[Records from a data source]
--
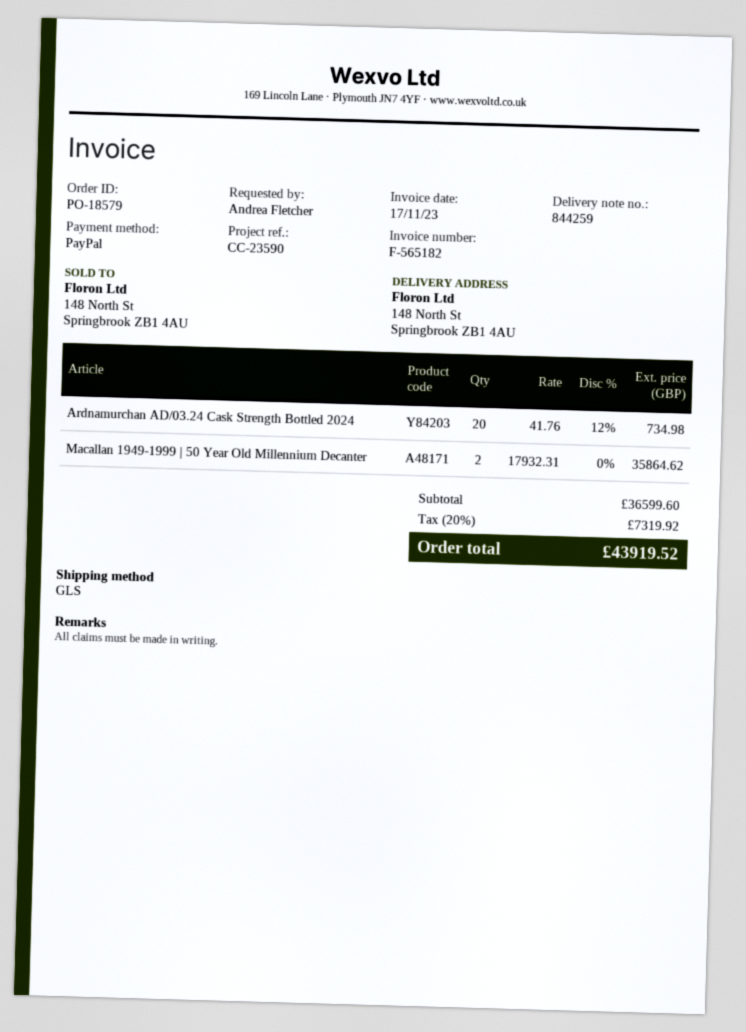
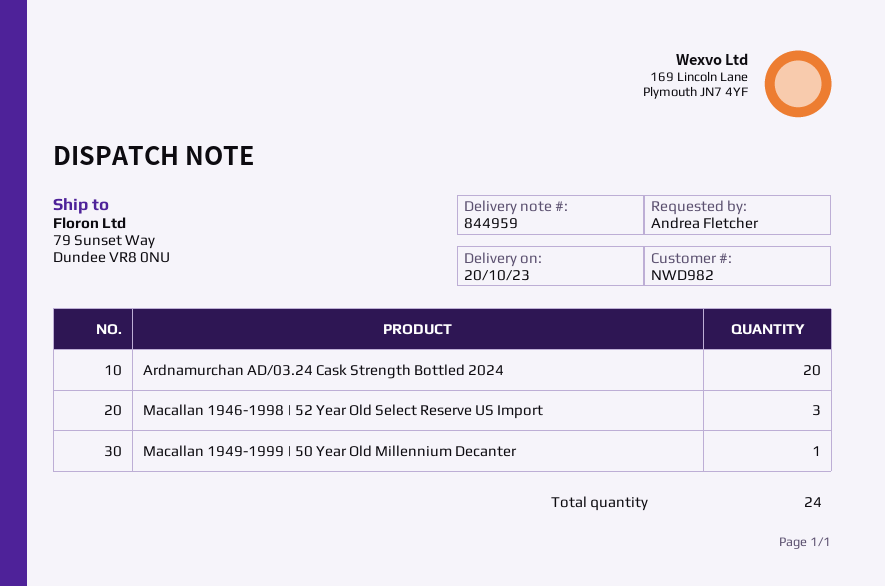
delivery note number: 844259 -> 844959
ship to: 148 North St, Springbrook ZB1 4AU -> 79 Sunset Way, Dundee VR8 0NU
Macallan 1949-1999 | 50 Year Old Millennium Decanter: 2 -> 1
Macallan 1946-1998 | 52 Year Old Select Reserve US Import: none -> 3

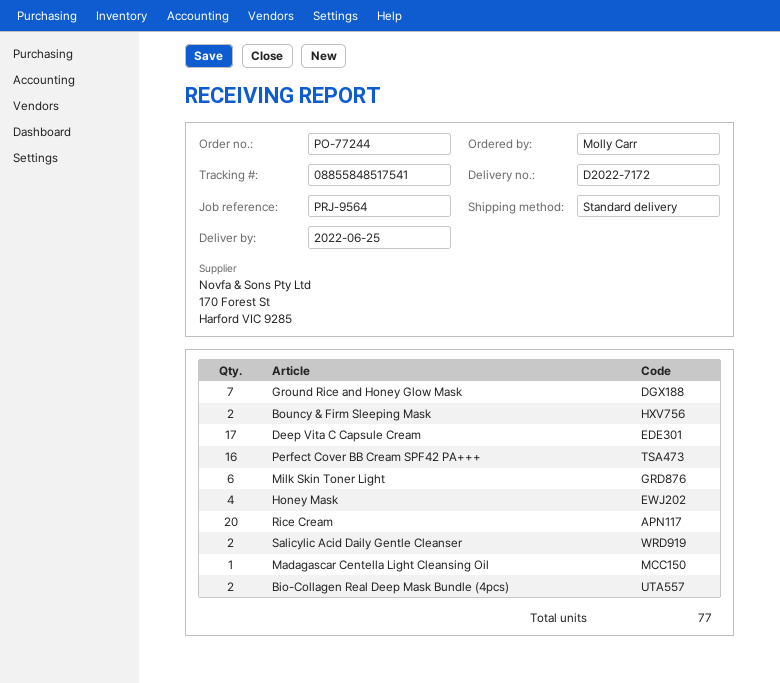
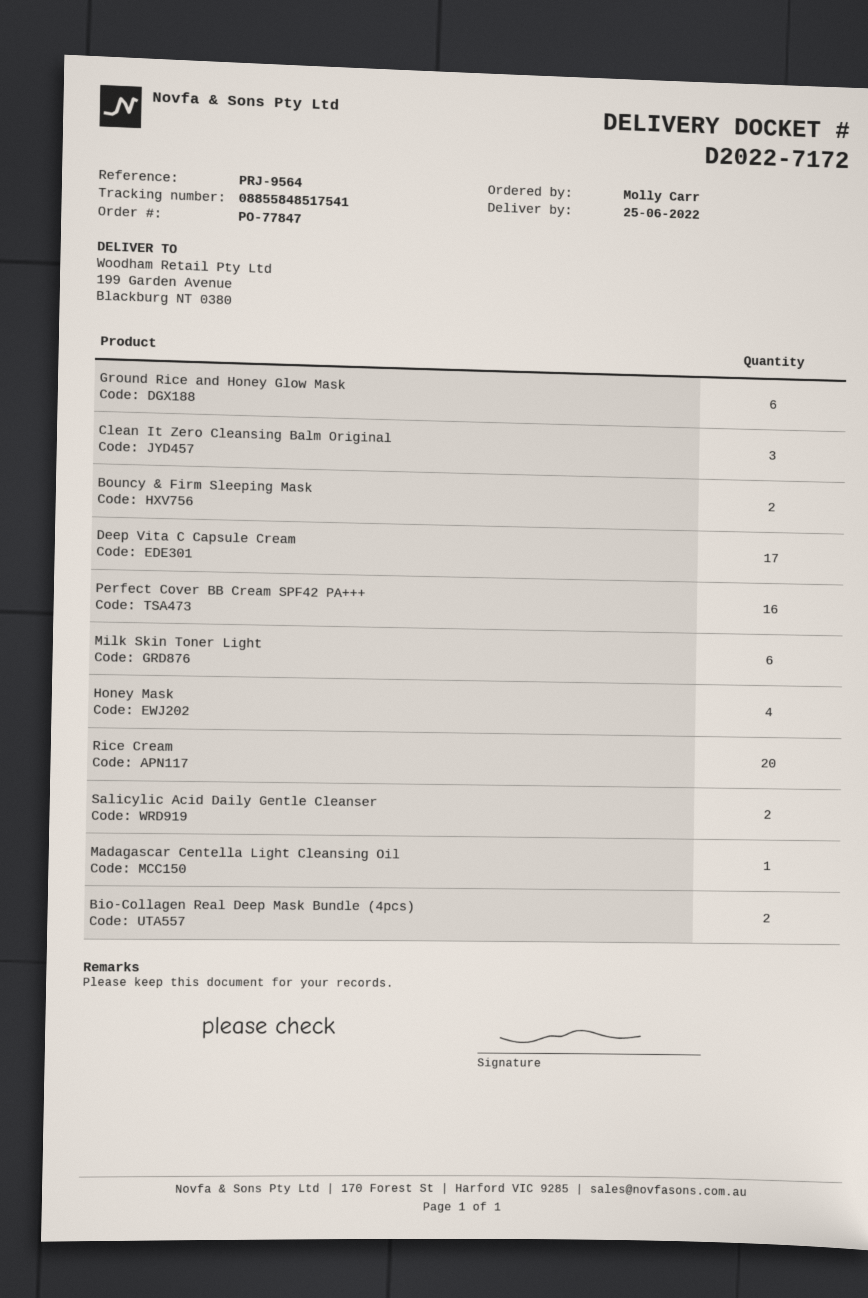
order number: PO-77244 -> PO-77847
Ground Rice and Honey Glow Mask: 7 -> 6
Clean It Zero Cleansing Balm Original: none -> 3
--
Your assignment ->
Whenever the word "Macallan" shows up in a line above, copy that line.

Task result ->
Macallan 1949-1999 | 50 Year Old Millennium Decanter: 2 -> 1
Macallan 1946-1998 | 52 Year Old Select Reserve US Import: none -> 3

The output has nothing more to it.